(Assignment) Leaving out the pictures, please retype each record exactly.

┌────────

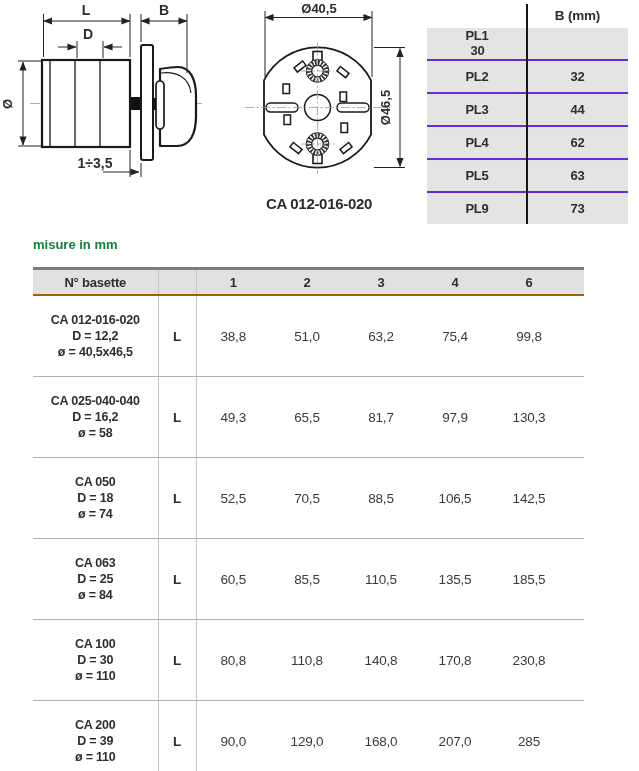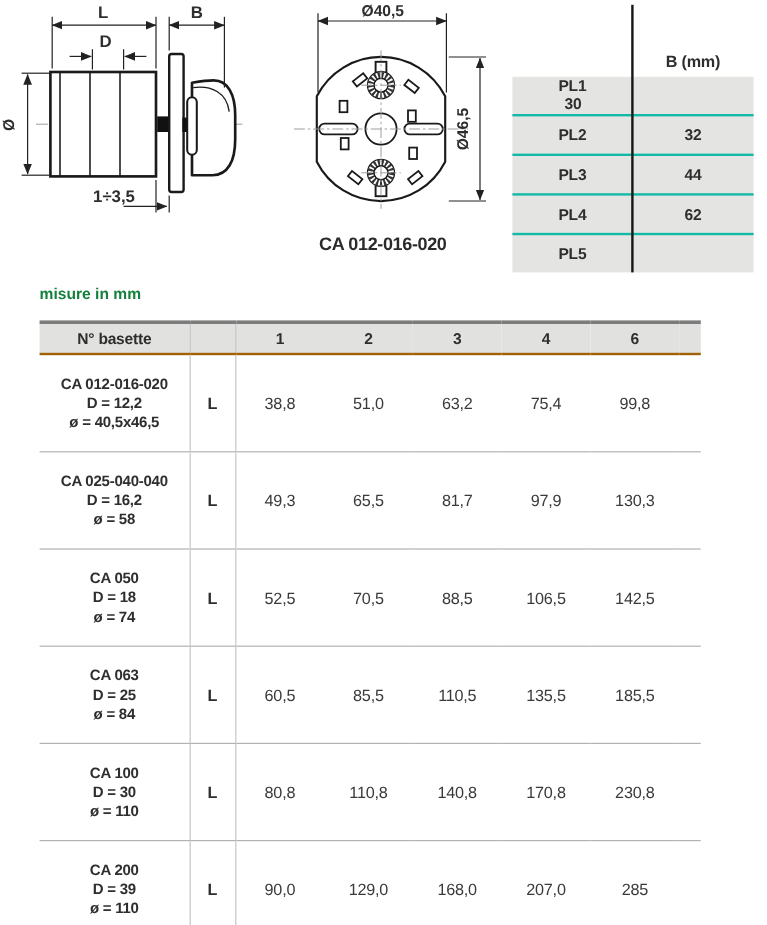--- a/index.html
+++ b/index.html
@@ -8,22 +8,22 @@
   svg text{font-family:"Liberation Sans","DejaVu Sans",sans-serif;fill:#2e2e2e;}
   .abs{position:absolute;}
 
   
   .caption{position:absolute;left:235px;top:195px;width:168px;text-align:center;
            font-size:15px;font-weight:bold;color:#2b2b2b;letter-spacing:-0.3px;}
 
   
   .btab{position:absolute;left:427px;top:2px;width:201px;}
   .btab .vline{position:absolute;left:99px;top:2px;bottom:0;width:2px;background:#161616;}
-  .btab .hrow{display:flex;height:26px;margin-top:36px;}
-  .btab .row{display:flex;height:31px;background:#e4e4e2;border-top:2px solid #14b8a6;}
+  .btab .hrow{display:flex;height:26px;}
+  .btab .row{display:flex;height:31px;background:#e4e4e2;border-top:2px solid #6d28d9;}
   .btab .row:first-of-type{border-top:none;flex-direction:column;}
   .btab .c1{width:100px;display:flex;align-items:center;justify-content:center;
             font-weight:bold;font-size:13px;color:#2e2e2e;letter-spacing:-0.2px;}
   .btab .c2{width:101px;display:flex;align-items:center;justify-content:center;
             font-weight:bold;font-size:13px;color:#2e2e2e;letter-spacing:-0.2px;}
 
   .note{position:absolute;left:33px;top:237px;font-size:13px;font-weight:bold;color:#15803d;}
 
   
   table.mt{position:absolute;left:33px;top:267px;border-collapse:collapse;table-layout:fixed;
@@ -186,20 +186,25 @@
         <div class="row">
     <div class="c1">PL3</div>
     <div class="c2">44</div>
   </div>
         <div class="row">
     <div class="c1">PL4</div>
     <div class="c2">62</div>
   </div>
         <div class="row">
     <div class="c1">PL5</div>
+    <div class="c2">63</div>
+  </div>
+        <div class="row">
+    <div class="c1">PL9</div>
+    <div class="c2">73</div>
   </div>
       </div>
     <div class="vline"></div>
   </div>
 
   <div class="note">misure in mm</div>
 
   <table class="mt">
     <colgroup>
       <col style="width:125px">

└────────

(Reply to the task)
--- a/index.html
+++ b/index.html
@@ -8,22 +8,22 @@
   svg text{font-family:"Liberation Sans","DejaVu Sans",sans-serif;fill:#2e2e2e;}
   .abs{position:absolute;}
 
   
   .caption{position:absolute;left:235px;top:195px;width:168px;text-align:center;
            font-size:15px;font-weight:bold;color:#2b2b2b;letter-spacing:-0.3px;}
 
   
   .btab{position:absolute;left:427px;top:2px;width:201px;}
   .btab .vline{position:absolute;left:99px;top:2px;bottom:0;width:2px;background:#161616;}
-  .btab .hrow{display:flex;height:26px;margin-top:36px;}
-  .btab .row{display:flex;height:31px;background:#e4e4e2;border-top:2px solid #14b8a6;}
+  .btab .hrow{display:flex;height:26px;}
+  .btab .row{display:flex;height:31px;background:#e4e4e2;border-top:2px solid #6d28d9;}
   .btab .row:first-of-type{border-top:none;flex-direction:column;}
   .btab .c1{width:100px;display:flex;align-items:center;justify-content:center;
             font-weight:bold;font-size:13px;color:#2e2e2e;letter-spacing:-0.2px;}
   .btab .c2{width:101px;display:flex;align-items:center;justify-content:center;
             font-weight:bold;font-size:13px;color:#2e2e2e;letter-spacing:-0.2px;}
 
   .note{position:absolute;left:33px;top:237px;font-size:13px;font-weight:bold;color:#15803d;}
 
   
   table.mt{position:absolute;left:33px;top:267px;border-collapse:collapse;table-layout:fixed;
@@ -186,20 +186,25 @@
         <div class="row">
     <div class="c1">PL3</div>
     <div class="c2">44</div>
   </div>
         <div class="row">
     <div class="c1">PL4</div>
     <div class="c2">62</div>
   </div>
         <div class="row">
     <div class="c1">PL5</div>
+    <div class="c2">63</div>
+  </div>
+        <div class="row">
+    <div class="c1">PL9</div>
+    <div class="c2">73</div>
   </div>
       </div>
     <div class="vline"></div>
   </div>
 
   <div class="note">misure in mm</div>
 
   <table class="mt">
     <colgroup>
       <col style="width:125px">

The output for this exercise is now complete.